THE DATA =>
_ _ _ _
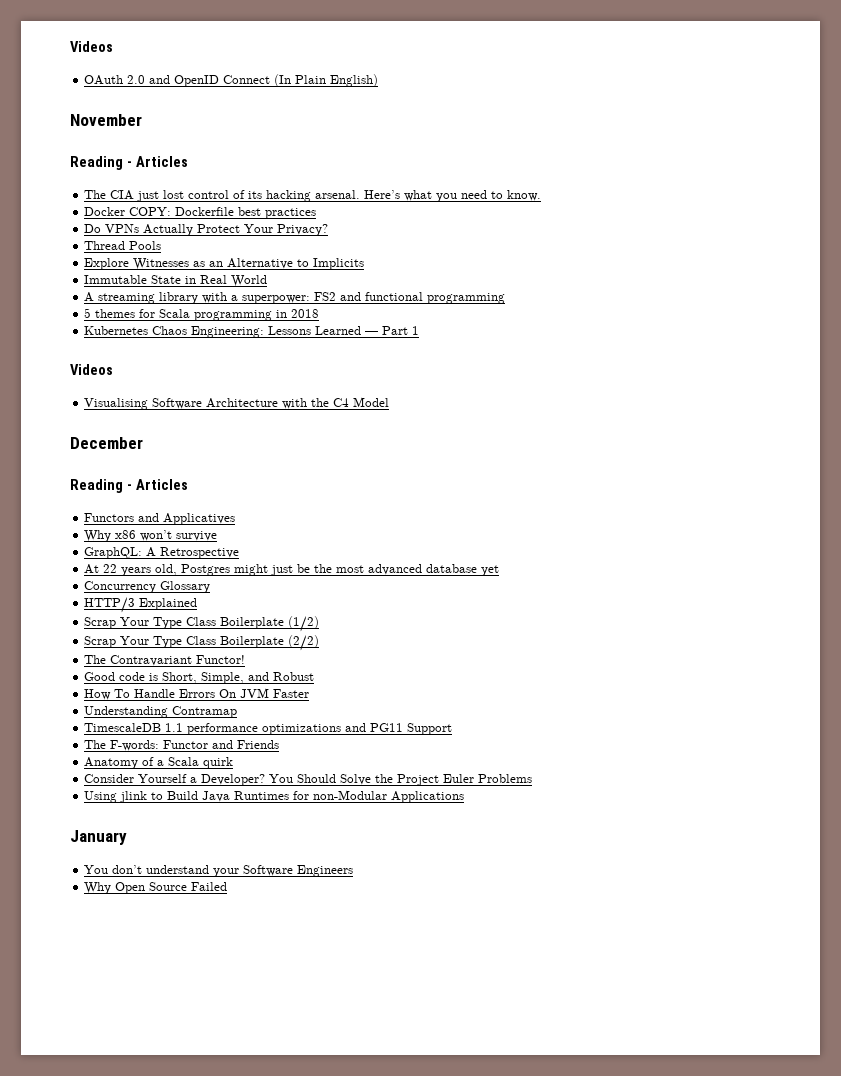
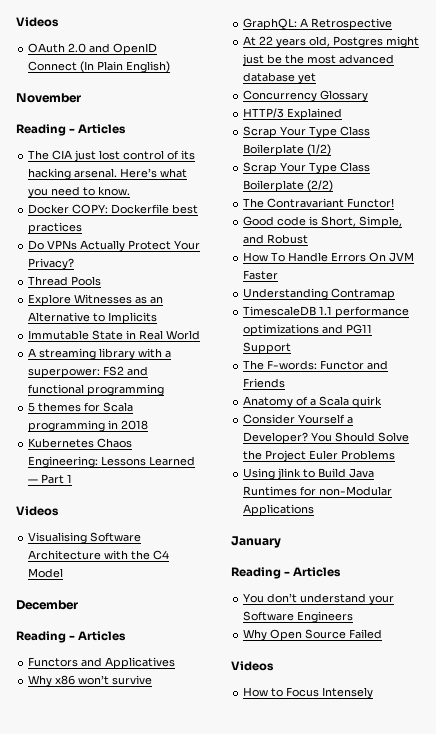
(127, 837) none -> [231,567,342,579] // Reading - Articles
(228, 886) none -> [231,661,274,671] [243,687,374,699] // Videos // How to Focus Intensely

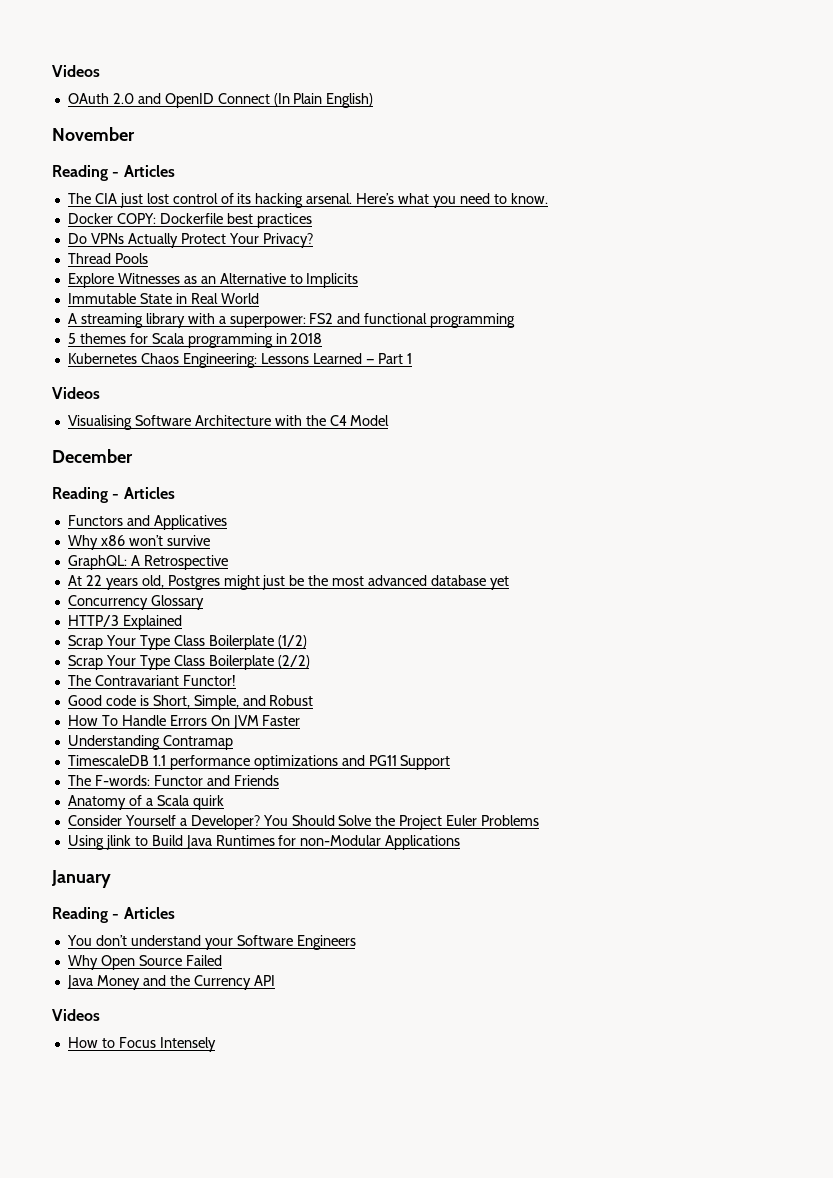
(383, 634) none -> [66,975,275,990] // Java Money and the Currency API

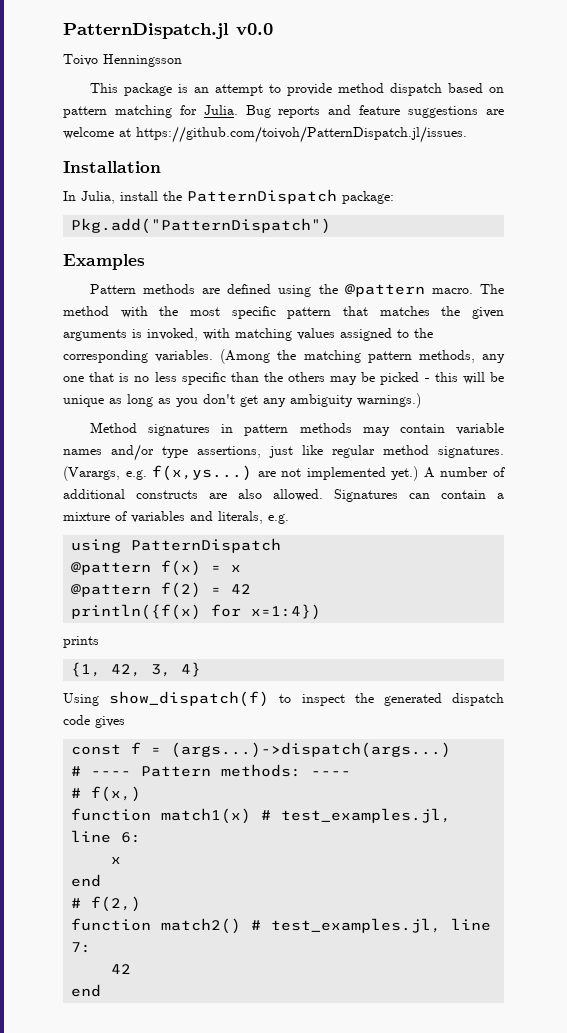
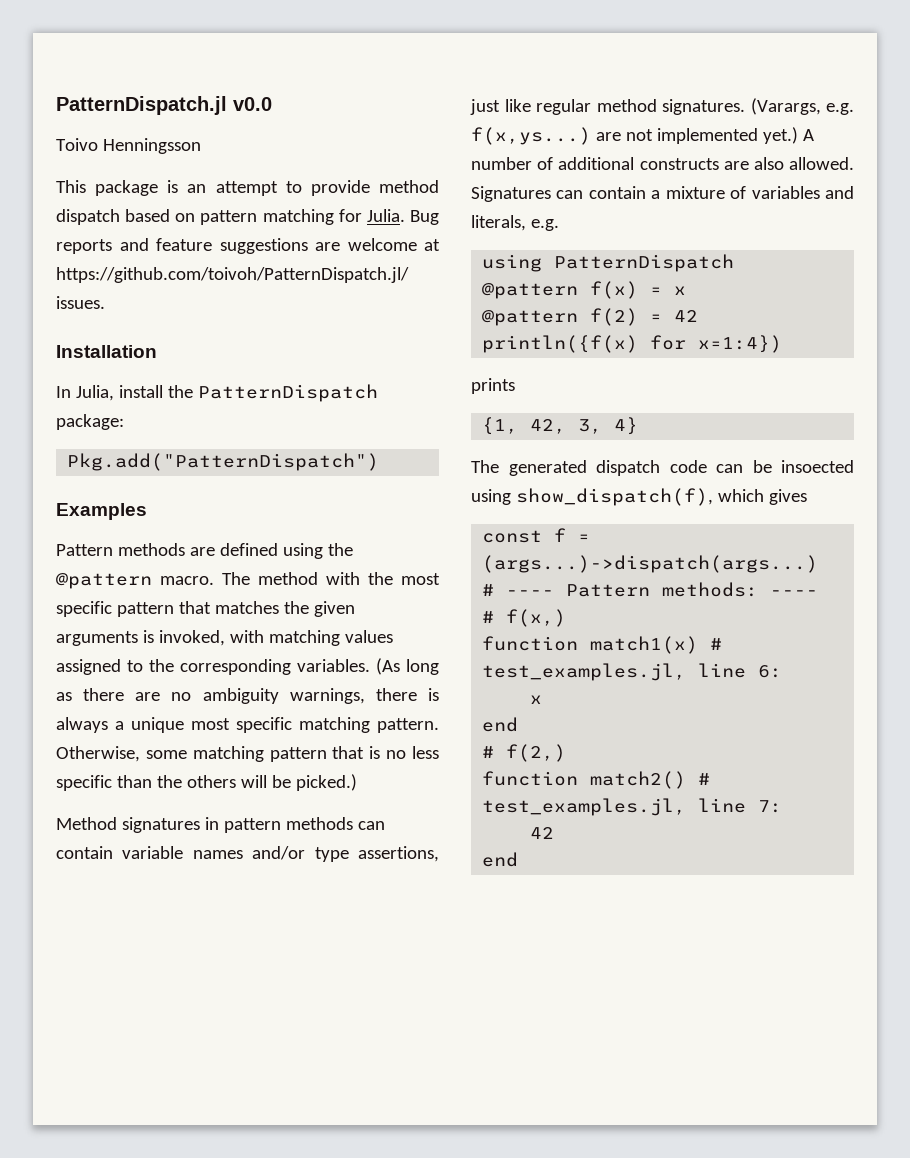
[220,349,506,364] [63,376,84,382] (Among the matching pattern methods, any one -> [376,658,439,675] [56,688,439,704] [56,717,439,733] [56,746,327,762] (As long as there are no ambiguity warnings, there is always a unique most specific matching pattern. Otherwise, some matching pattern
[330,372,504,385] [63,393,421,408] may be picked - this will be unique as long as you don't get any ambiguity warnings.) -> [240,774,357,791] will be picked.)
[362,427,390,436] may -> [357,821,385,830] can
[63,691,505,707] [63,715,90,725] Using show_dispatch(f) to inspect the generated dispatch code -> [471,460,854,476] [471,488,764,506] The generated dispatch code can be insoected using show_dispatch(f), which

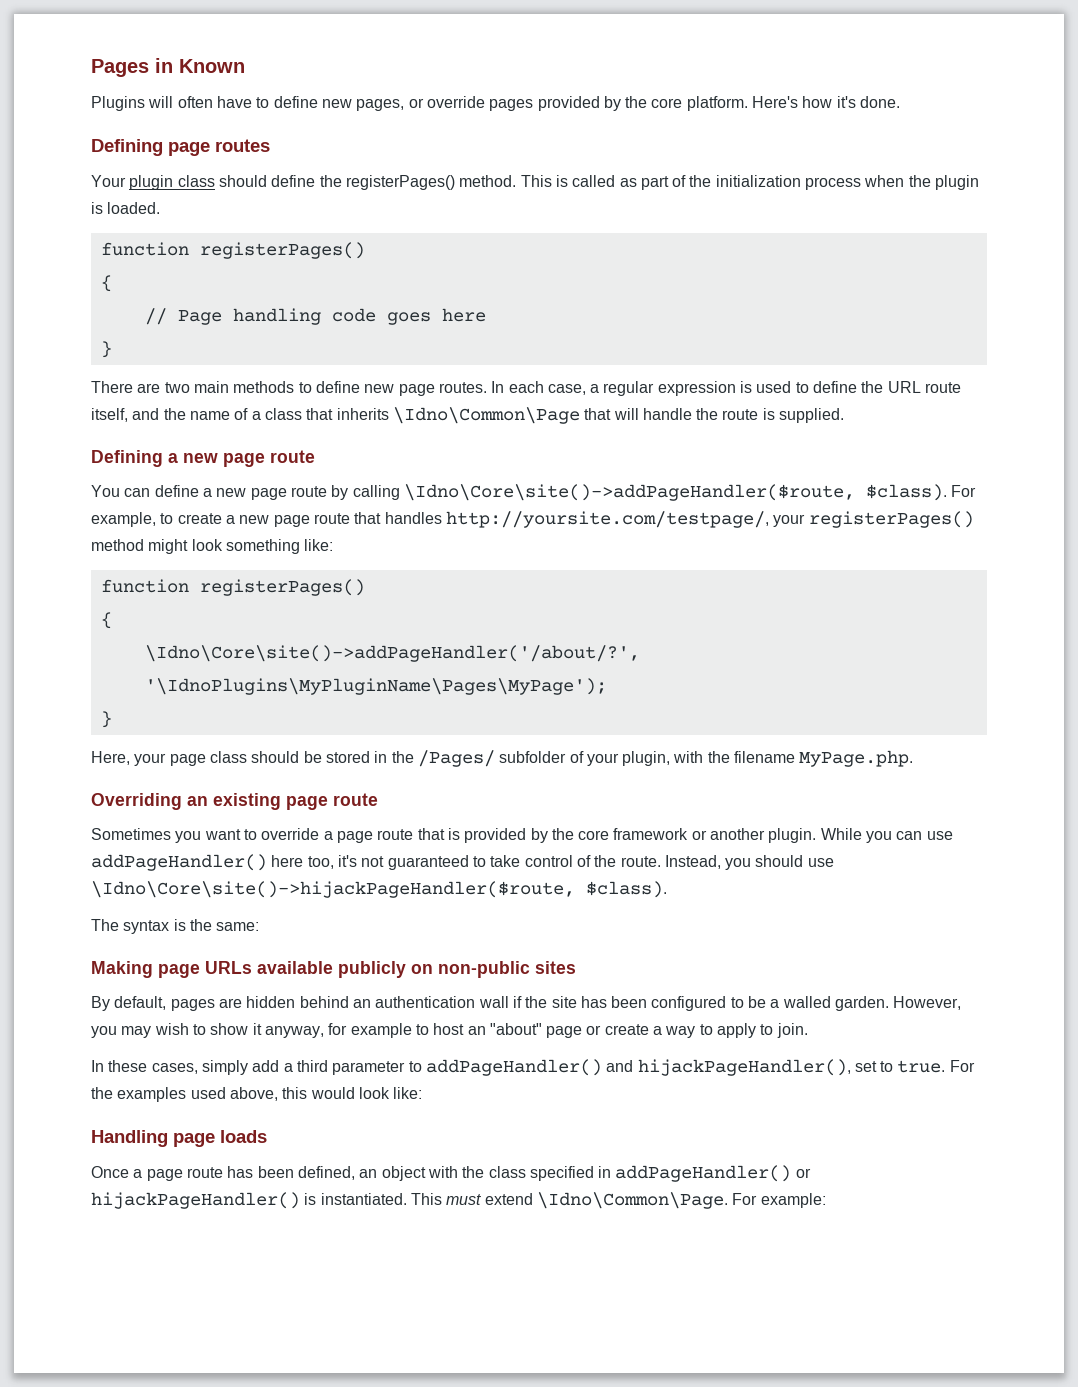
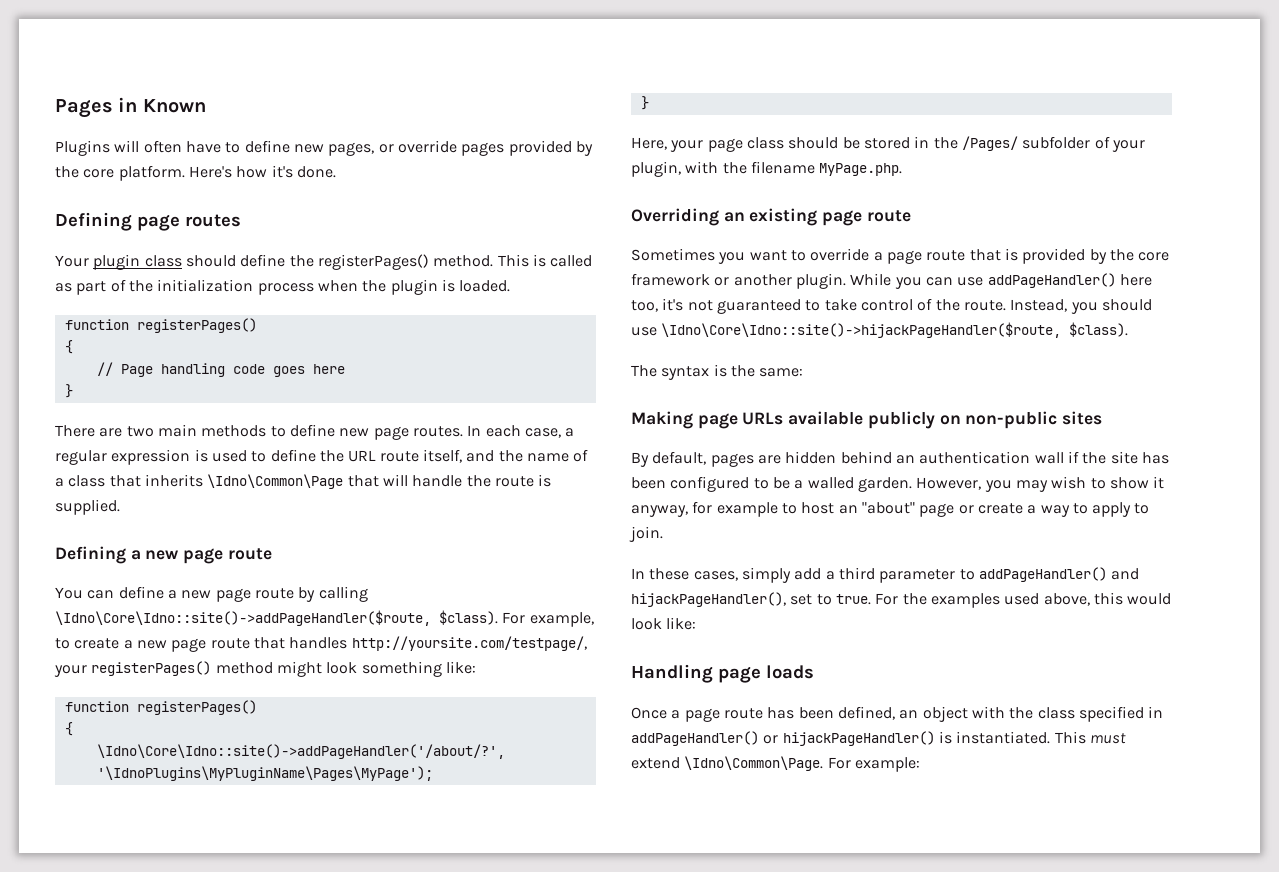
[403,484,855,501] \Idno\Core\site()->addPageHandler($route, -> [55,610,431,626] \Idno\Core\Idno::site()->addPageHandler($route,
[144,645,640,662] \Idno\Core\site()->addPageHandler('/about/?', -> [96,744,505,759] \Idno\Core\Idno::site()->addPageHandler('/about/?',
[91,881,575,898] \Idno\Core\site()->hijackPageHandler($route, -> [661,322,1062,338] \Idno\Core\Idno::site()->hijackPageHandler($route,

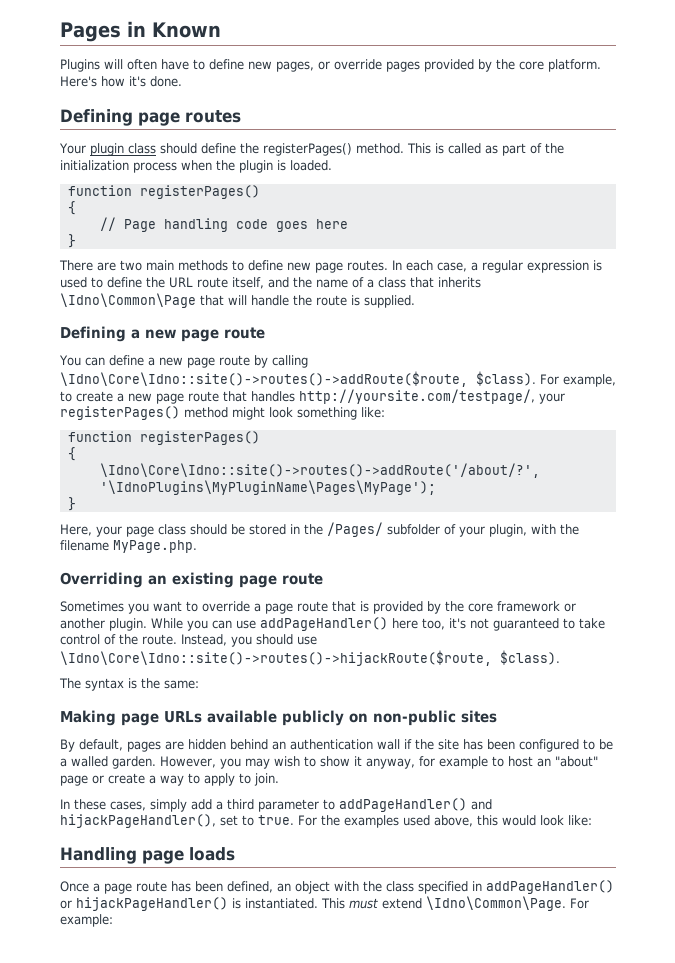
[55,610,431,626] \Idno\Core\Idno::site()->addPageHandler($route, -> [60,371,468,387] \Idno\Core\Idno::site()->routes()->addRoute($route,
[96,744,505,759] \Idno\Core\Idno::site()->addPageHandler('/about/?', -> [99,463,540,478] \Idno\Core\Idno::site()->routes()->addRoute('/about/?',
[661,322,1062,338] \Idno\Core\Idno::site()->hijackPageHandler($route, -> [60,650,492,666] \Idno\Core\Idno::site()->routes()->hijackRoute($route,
_ _ _ _
Considering only the records above, state the number of lines that include the word "ambiguity", with nothing added.

2